Nunca fumei nem um cigarrro sequer. Mas sou fumante passivo (xi...) e devo ter inalado um monte de cigarros ao longo desse anos de balada.

Tudo bem. Cada um na sua.

Decidi.
Vou votar 13 do início a fim no domingo.
Do deputado estadual até o presidente, quero uma estrela vermelha na urna eletrônica. Aliás, acho que vou fazer umas com papel glacê e deixar espalhadas na seção eleitoral. Que tal?
Não queria votar na Benedita, mas acho que o Rio está do jeito que está mais por culpa do Garotinho do que dela e vou dar uma chance à moça (moça?).

Xi....

quarta-feira, 2 de outubro de 2002

Se o preço de capa das revistas Abril fosse determinado exclusivamente pelo salário dos funcionários, os preços de capa seriam:

1. Veja - R$ 2,50 (custa R$4,50. Ou não, enfim.)
2. Exame - R$ 2,45
3. Capricho - R$ 1,90
4. Contigo - R$ 0,43
5. Minha Novela - R$ 0,18
6. Viva Mais! - distribuição gratuita

Soube que "Malalai" é o que é por causa da mão-de-obra barata.
Assim, acho melhor o Civita NÃO ligar para o Afeganistão.
Pode ser que ele resolva diminuir ainda mais os salários.

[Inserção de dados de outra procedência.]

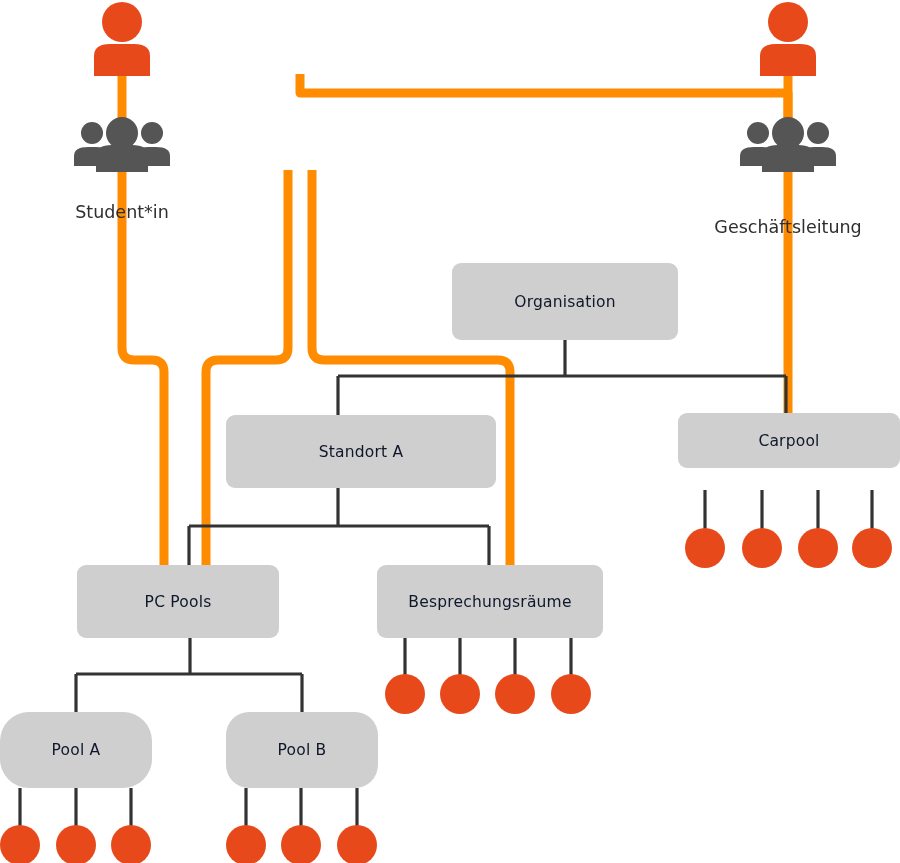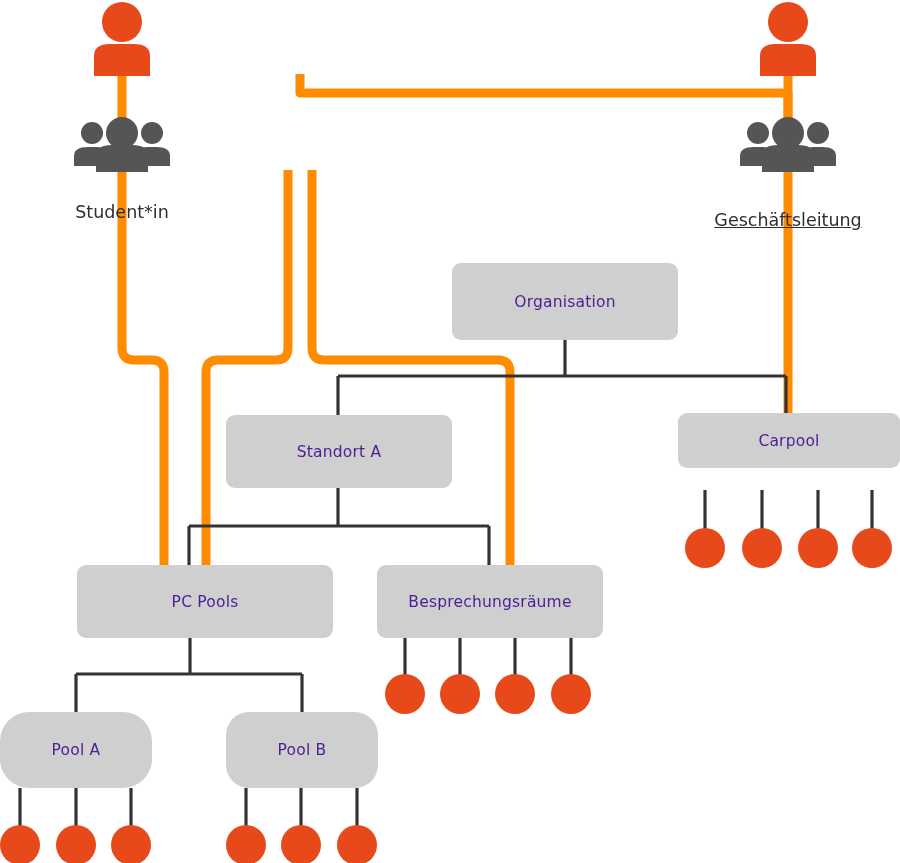--- a/index.html
+++ b/index.html
@@ -137,7 +137,7 @@
       <circle cx="50" cy="15" r="16" fill="#555555"></circle>
       <path d="M24,54 L24,38 Q24,27 40,27 L60,27 Q76,27 76,38 L76,54 Z" fill="#555555"></path>
     </svg>
-    <div class="label" style="top:200px;text-decoration:underline;">Geschäftsleitung</div>
+    <div class="label" style="top:207px;">Geschäftsleitung</div>
   </div>
 
   <div class="node-box" style="left:452px;top:263px;width:226px;height:77px;">

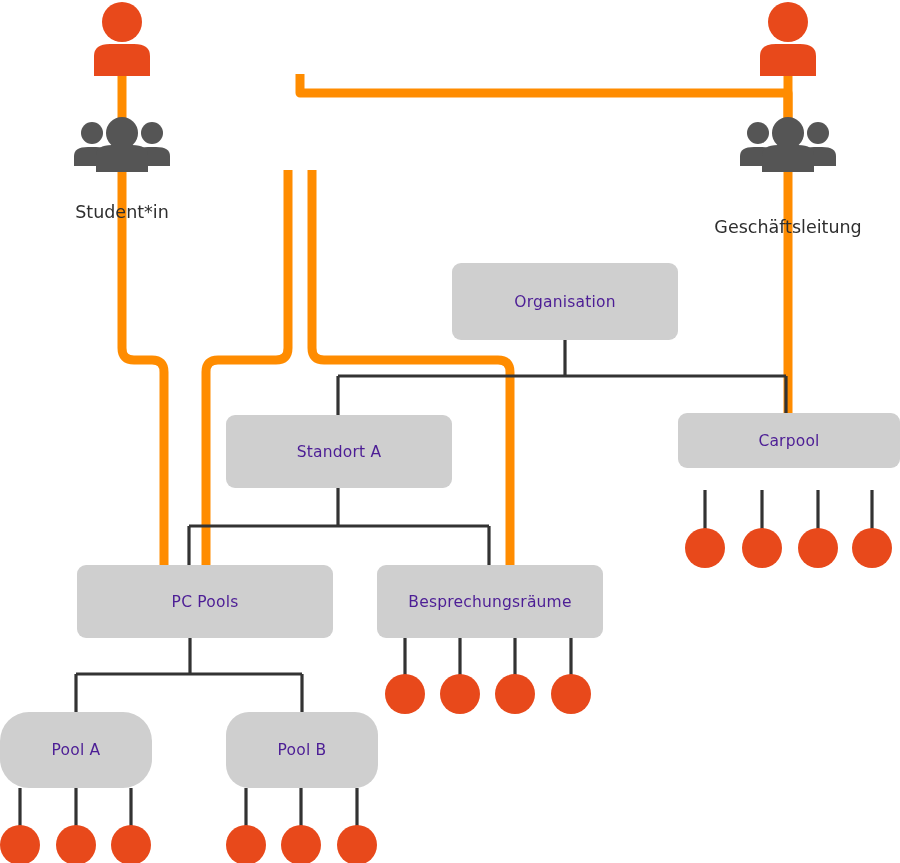--- a/index.html
+++ b/index.html
@@ -12,7 +12,7 @@
   .node-box{
     position:absolute;background:#cfcfcf;border-radius:9px;
     display:flex;align-items:center;justify-content:center;
-    color:#4c1d95;font-size:15.5px;letter-spacing:.2px;
+    color:#0f172a;font-size:15.5px;letter-spacing:.2px;
     box-sizing:border-box;text-align:center;
   }
   .actor{position:absolute;width:120px;text-align:center;}

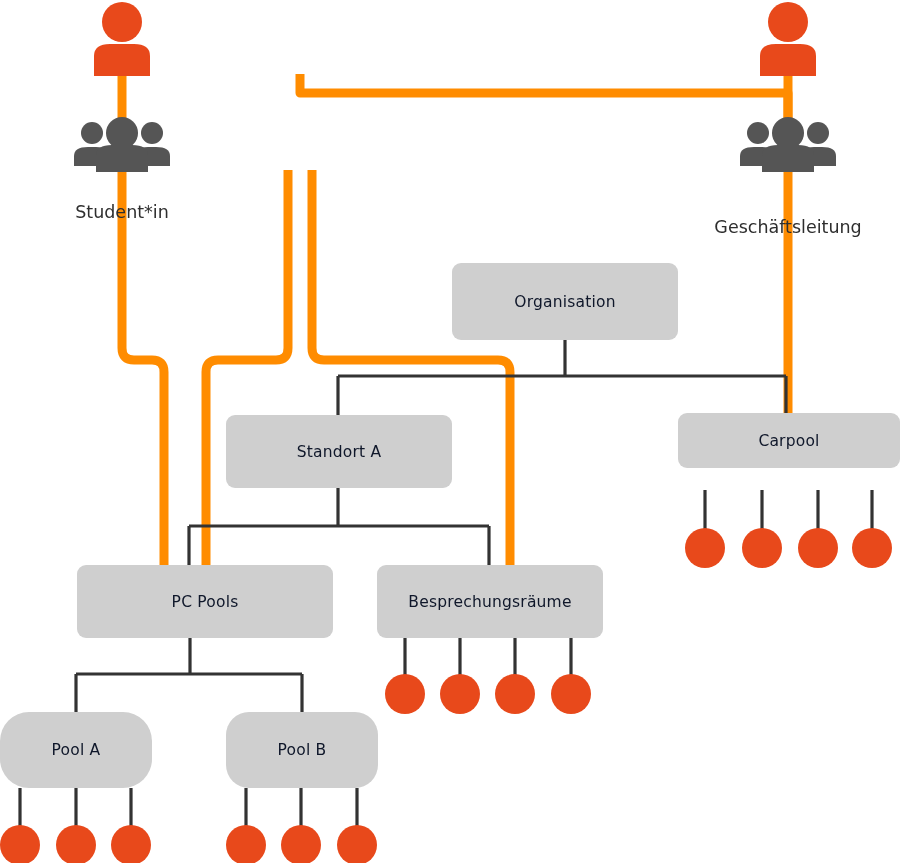--- a/index.html
+++ b/index.html
@@ -148,7 +148,7 @@
     <span>Carpool</span>
   </div>
 
-  <div class="node-box" style="left:226px;top:415px;width:226px;height:73px;">
+  <div class="node-box" style="left:226px;top:415px;width:270px;height:73px;">
     <span>Standort A</span>
   </div>
 

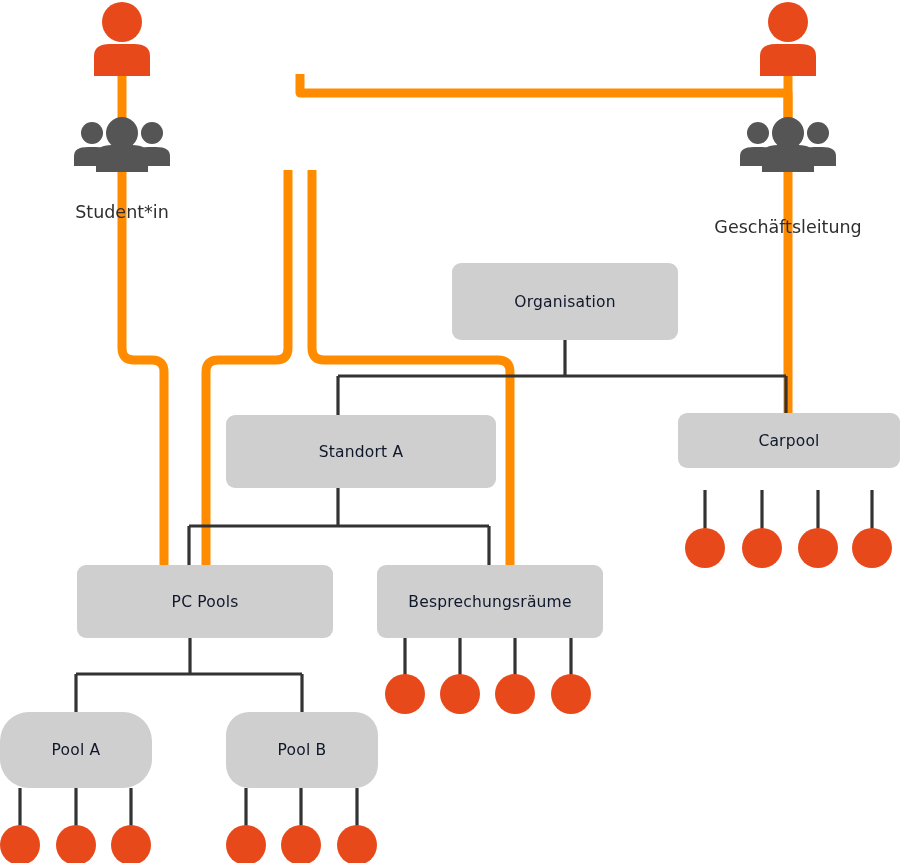--- a/index.html
+++ b/index.html
@@ -152,7 +152,7 @@
     <span>Standort A</span>
   </div>
 
-  <div class="node-box" style="left:77px;top:565px;width:256px;height:73px;">
+  <div class="node-box" style="left:77px;top:565px;width:202px;height:73px;">
     <span>PC Pools</span>
   </div>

Sou a favor de aditivos químicos.
Química a serviço da vida.

O Afeganistão já tem sua primeira revista feminina, informa a edição brasileira de "Marie Claire". Chama-se "Malalai", tem 64 páginas e evita abordar alguns assuntos, como divórcio e contraceptivos. O título é um nome feminino comum naquele país e serve de homenagem a uma das primeiras feministas de burca, que viveu no século passado. Não sei o sobrenome da moça.

O detalhe mais curioso é que a publicação é vendida por um valor equivalente a R$ 0,36. Ou seja, aconselho o senhor Roberto Civita a ligar para as editoras e perguntar como se faz revista tão barato.Os funcionários da Abril agradeceriam.

terça-feira, 1 de outubro de 2002

COLUNA SOCIAL

* Alice Venturi embarca para Roma nesta quinta-feira. Vai em petit comitee com a irmã, Aline, e Dom Rafael, bispo auxiliar do Rio de Janeiro.

* Clarissa Spencer está apaixonada. O eleito da jornalista é moreno, alto, tipo superinteressante, 37 anos e bem de vida. E vai rolar a festa.... Ou melhor, já está rolando.

* Ivinha Ólive virou caso de polícia! A moça estava, digamos, namorando um bofão na rua e os meganhas chegaram gritando. Ela gritou de volta: "Abaixa a arma!". Deu delegacia e tudo.

*Camilex, Queen of the Night, anda por aí roubando trechos de blogs alheios. Detalhe: nem dá beijo na boca antes de ir embora!

* E aconteceu no último fim de semana o I encontro Mais de 50. O site mais caquético que a terceira idade já viu organizou uma reunião de seus internautas. Para minha surpresa - e dos organizadores do evento - tinha mais de 3 pessoas!

* Roberta Saboya, Gustavo Chermont e André Glasner concluíram, depois de 15 períodos, o curso de Rádio e TV na UFRJ. Tiraram nota 10 em seus projetos de conclusão.

* Alexandre Staut e Yann Dajou passaram por um susto na França: um terremoto. Foi dos mais leves, mais suficientes para as bichas correrem pelas ruas da pequena cidade francesa onde moram gritando: "É o fim do mundo!".

* Angélica Freitas está sem pano de prato em casa. Pede doações para poder voltar a usar a meia marrom que tem servido para carregar a chaleira quente na hora de fazer chazinho.

Por hoje é só.

Beijos
deenim@bol.com.br

Mais do que nunca, em toda a minha vida, preciso saber:

"QUEM DISSE QUE É LEGAL?"

Quem quer viver tudo ao mesmo tempo, acaba entrando em curto-circuito.
É o meu caso.
Já faz tempo que a minha placa-mãe fez aborto.